Сашка тут совсем сдрейфил и в трубу-то снова нырь, и по ней наверх. Он могёт такие вещщы делать-то… И босиком, значит, по снегу к себе. А Стёха-то услыхала мужнин голос, да ползком, ползком, крышку-то открывать, да на притолок ставить.

А тут наш кузнец на лыжах-то в кузню ехал, значит. Смотрит, лыжины у трубы стоят, а никого рядом-то и нет, только следы чьи-то: не то от трубы, не то к трубе… А голос у него зычный (когда на гулянке поёт, аж стёкла дребезжат в избе), вот он возьми, да и крикни в трубу: – Есть кто живой?

А Стёхе-то почудилось из печи: – Есть чёрт живой… Она-то с перепугу на задницу так и села, да притолоку рукой в энтот момент и сбила. Ну и Петра, значится, в третий раз по голове приложило. Тот падать стал, и дико ругаться. Н-да…

А у них кошка любила на телевизоре сидеть. А телевизор на таких модных городских жиденьких ножках стоял, значится. Кошка-то у них тяжёлая, крупная така, от дикого крика Петра, на шторину-то сиганула, а телевтизор-то опрокинулся и на кинескоп возьми да и упади. Да… И как выстрелит, значит. Тут Стёха замертво на погребок-то и легла. Кузнец услышал, что в избе-то стреляют, да к участковому и побежал. С ним уж их и откапывали.

А Стёха-то потом рассказывала, мол, лежит это она в гробу (ну ей так привиделось), а в гроб-то с одной стороны стучат, и говорят: – Пусти, Стёха, замёрз ведь я, портки одни на мне, хозяйств-то поморожу, а с другой воем воют: – Я Чёрт живой, Сатана печной, – а она чуть в себя придёт, да и снова в обморок. Так её участковый-то с кузнецом и нашли. Н-да… Чуть не помешалась баба-то. А вечёр они все к Сашке подались, (по лыжам узнали), а тот пьяный с помороженными ногами на печи, и в полной несознанке, значится. Одно только и твердит: – Спьяну на двор пошёл до ветру, да упал и заснул, поморозился… Так они от него в тот день ничего и не добились. Только кликать мы его с той поры стали Сашка-Чёрт печной. Мож врут, конечно… Но вроде как так и было…

Ещё минут пять едут совсем молча.

Мишка думает: – И чего это Сашка в трубу полез, дурак, наверное?

Водитель: – Ещё чуток, парнишку высажу, а там как без попутчика?

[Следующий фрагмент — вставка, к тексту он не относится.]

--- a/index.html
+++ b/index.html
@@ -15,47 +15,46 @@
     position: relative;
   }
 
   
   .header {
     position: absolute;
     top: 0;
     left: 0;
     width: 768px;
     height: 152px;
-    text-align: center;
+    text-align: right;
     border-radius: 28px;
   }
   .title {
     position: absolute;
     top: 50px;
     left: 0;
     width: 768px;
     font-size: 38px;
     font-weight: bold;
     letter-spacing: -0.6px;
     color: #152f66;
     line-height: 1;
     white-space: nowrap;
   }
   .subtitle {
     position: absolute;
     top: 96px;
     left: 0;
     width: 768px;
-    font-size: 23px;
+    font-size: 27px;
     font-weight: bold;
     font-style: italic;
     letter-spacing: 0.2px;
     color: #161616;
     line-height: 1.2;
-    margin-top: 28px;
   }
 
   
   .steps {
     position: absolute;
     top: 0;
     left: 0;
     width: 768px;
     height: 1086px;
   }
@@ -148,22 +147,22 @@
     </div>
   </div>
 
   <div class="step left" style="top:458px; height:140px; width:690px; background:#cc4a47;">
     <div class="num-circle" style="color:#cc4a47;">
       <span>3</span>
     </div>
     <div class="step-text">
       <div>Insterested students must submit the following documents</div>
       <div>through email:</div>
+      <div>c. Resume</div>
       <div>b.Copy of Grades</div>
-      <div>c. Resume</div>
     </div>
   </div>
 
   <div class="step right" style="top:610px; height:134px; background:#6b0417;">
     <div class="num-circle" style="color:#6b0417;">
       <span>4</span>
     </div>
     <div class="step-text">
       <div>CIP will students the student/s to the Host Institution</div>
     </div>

Ещё пятнадцать километров, не уснуть бы…

Вот и знакомые берёзовые рощи.

Шофёр останавливает машину:

– С тракта съезжать не буду – боюсь застрять. Тут с пару километров будет, дойдёшь, а?!

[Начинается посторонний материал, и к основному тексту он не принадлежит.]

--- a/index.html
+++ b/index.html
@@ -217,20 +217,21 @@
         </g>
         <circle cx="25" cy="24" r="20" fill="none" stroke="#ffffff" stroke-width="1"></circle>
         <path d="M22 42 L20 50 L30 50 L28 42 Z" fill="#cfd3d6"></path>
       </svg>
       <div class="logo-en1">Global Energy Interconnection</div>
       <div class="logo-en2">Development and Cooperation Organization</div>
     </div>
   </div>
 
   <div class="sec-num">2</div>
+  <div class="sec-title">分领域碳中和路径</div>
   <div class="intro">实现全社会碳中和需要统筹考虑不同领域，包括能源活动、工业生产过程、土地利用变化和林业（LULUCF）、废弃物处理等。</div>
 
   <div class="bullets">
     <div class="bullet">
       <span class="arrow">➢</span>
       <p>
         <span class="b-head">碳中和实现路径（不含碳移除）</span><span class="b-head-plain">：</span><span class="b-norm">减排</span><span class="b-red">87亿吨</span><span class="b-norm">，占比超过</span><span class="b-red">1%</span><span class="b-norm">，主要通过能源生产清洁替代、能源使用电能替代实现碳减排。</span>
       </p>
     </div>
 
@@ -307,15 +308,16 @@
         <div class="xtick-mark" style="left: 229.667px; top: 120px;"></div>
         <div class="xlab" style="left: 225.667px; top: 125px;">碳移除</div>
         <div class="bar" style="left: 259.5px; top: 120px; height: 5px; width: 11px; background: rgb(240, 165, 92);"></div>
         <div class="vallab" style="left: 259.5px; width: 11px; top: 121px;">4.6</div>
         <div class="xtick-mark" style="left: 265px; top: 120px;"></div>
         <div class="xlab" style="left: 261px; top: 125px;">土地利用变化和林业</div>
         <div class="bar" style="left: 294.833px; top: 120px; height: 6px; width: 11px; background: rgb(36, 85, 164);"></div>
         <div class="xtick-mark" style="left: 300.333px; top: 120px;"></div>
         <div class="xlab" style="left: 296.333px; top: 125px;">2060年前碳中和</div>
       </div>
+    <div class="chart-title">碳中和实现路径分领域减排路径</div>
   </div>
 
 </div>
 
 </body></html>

– Дойду, дяденька. Я здесь все околки знаю.

– Ну, тогда давай прощаться, – улыбается водитель и тянет Мишке огромную руку. Мишка старается жать её, как можно крепче!


Распогодилось.

Солнце хоть и вечернее, а греет славно. Ветер разогнал тучи, да и сам затих.

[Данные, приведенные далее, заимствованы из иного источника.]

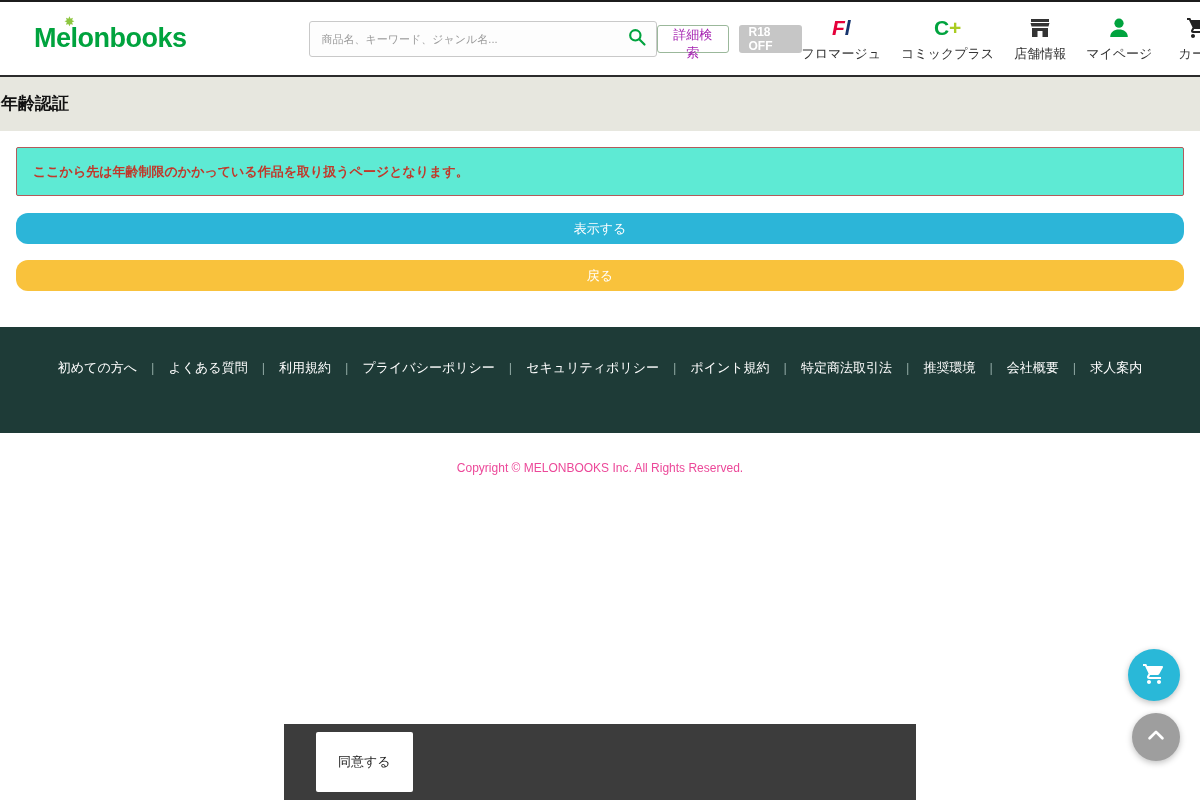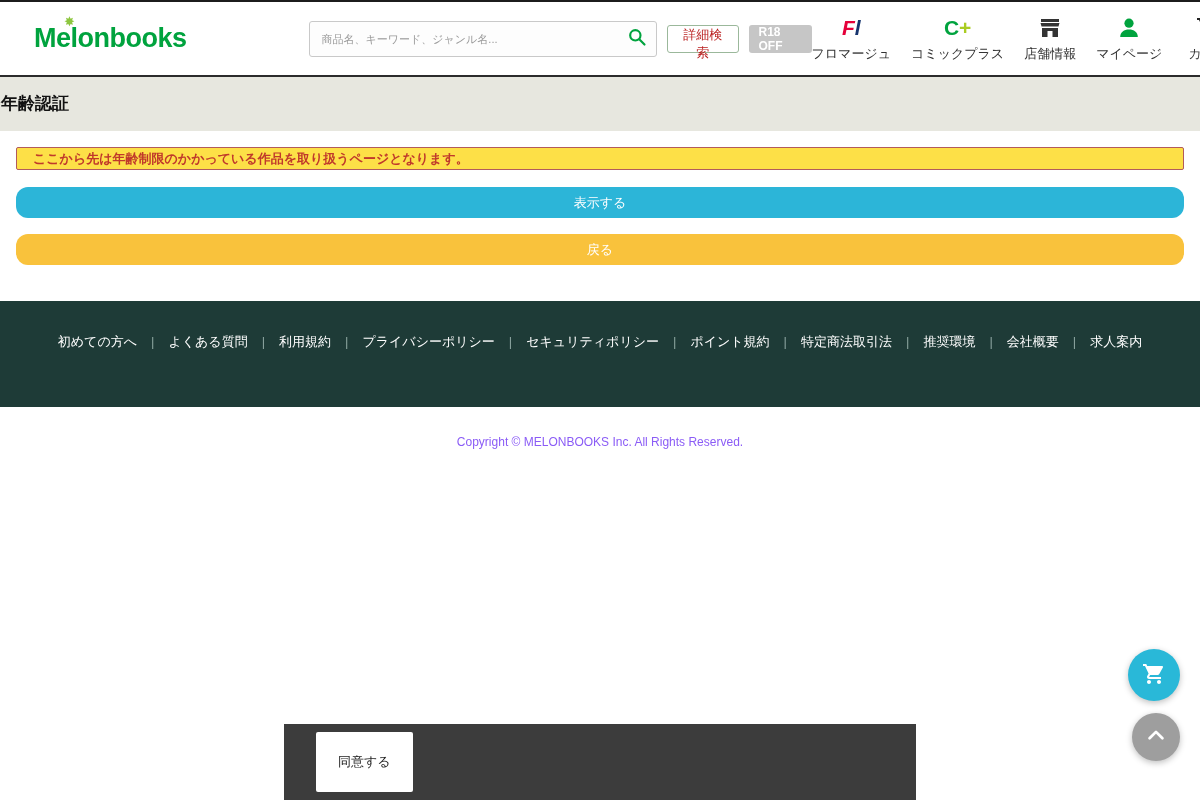--- a/index.html
+++ b/index.html
@@ -19,56 +19,56 @@
 
   .search-area { margin-left:122px; display:flex; align-items:center; }
   .search-box { position:relative; width:400px; }
   .search-box input { width:100%; height:36px; border:1px solid #c9c9c9; border-radius:3px;
     background:#fdfdfd; padding:0 40px 0 12px; font-size:11px; color:#333; outline:none;
     font-family:inherit; }
   .search-box input::placeholder { color:#9a9a9a; }
   .search-btn { position:absolute; right:2px; top:2px; width:36px; height:32px; border:none;
     background:transparent; cursor:pointer; display:flex; align-items:center; justify-content:center; }
 
-  .detail-btn { margin-left:10px; height:28px; padding:0 12px; background:#fff;
-    border:1px solid #9bb89b; border-radius:3px; color:#b91c1c; font-size:13px; cursor:pointer;
+  .detail-btn { height:28px; padding:0 12px; background:#fff;
+    border:1px solid #9bb89b; border-radius:3px; color:#a21caf; font-size:13px; cursor:pointer;
     font-family:inherit; }
   .r18-badge { margin-left:10px; height:28px; display:inline-flex; align-items:center;
     padding:0 10px; background:#c6c6c6; color:#fff; font-size:12px; font-weight:bold;
     border-radius:3px; cursor:pointer; }
 
   .header-nav { margin-left:auto; display:flex; align-items:flex-start; gap:20px; }
   .nav-item { display:flex; flex-direction:column; align-items:center; gap:3px; cursor:pointer; min-width:52px; }
   .nav-icon { height:28px; display:flex; align-items:center; justify-content:center; }
   .nav-label { font-size:13px; color:#333; white-space:nowrap; }
   .fromage-f { color:#e5003a; font-weight:800; font-size:21px; font-style:italic; }
   .fromage-l { color:#16346e; font-weight:800; font-size:21px; font-style:italic; }
   .comic-c { color:#00a33e; font-weight:800; font-size:21px; }
   .comic-plus { color:#aacc22; font-weight:800; font-size:21px; }
 
   
   .title-bar { background:#e7e7df; border-top:2px solid #2b2b2b; padding:15px 1px 16px; }
   .title-bar h1 { margin:0; font-size:17px; font-weight:bold; color:#111; }
 
   
   .main { padding:16px 16px 36px; }
-  .warning-box { border:1px solid #b25b5b; border-radius:2px; padding:1px 16px; background:#fde047; }
+  .warning-box { border:1px solid #b25b5b; border-radius:2px; padding:14px 16px; background:#5eead4; }
   .warning-text { color:#c0392b; font-size:13px; font-weight:bold; }
   .btn { display:block; width:100%; border:none; border-radius:12px; height:31px;
     font-size:13px; color:#fff; cursor:pointer; font-family:inherit; }
   .btn-show { background:#2cb5d8; margin-top:17px; }
   .btn-back { background:#f9c23c; margin-top:16px; }
 
   
   .footer { background:#1e3b37; padding:32px 23px 56px; }
   .footer-links { list-style:none; margin:0; padding:0; display:flex; flex-wrap:wrap;
     justify-content:center; }
   .footer-links li { color:#fff; font-size:13px; cursor:pointer; white-space:nowrap; }
   .footer-links li + li::before { content:"|"; color:#8aa39e; margin:0 14px; cursor:default; }
-  .copyright { text-align:center; color:#8b5cf6; font-size:12px; padding:28px 0; background:#fff; }
+  .copyright { text-align:center; color:#ec4899; font-size:12px; padding:28px 0; background:#fff; }
 
   
   .fab { position:fixed; right:20px; border-radius:50%; display:flex; align-items:center;
     justify-content:center; cursor:pointer; box-shadow:0 2px 6px rgba(0,0,0,0.25); border:none; }
   .fab-cart { bottom:99px; width:52px; height:52px; background:#29b8d8; }
   .fab-top { bottom:39px; width:48px; height:48px; background:#9e9e9e; }
 
   
   .cookie-banner { position:fixed; bottom:0; left:50%; transform:translateX(-50%);
     width:632px; min-height:60px; background:#3c3c3c; display:flex; align-items:center;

А на дачах скоро ужин. Мишка скидывает мокрую грязную обувь и идёт босиком по обочине дороге, по мягкому, сочному клеверу.

Душа поёт – лето!..

ТРОСТОЧКА

глава 4

Даже в хорошую погоду на тракте, что ведёт от Борового к Береговому, машина редкость, а уж после дождя, когда дорога раскисает и на ней образуются целые озёра луж, машин вообще может не быть часами.

Вот и сейчас ушла машина, и наступила непривычная для городского жителя тишина. Лишь лёгкий шорох листьев на деревьях, да пение птиц, да шлёпающие босые ноги…


1.


Мишка, уже спустившись с тракта в ближайший околок, остановился и ещё раз прислушался… Всё, больше не слышно машины.

А воздух после грозы пьяняще свеж. Да запахи ещё влажной травы и сырой подстилки из прошлогодней листвы щекочут нос. Ах, какие волшебные запахи, не то, что в городе! Мишка набрал полные лёгкие это аромата, задержал на мгновение и, с криком «ура-а!», побежал через березняки, что рассыпаны здесь по полям чей-то щедрой рукой.

Да, так уж получилось, что второй год подряд он ездит не в Боровое к деду, а на летние детские дачи, туда, где его мама работает шеф-поваром.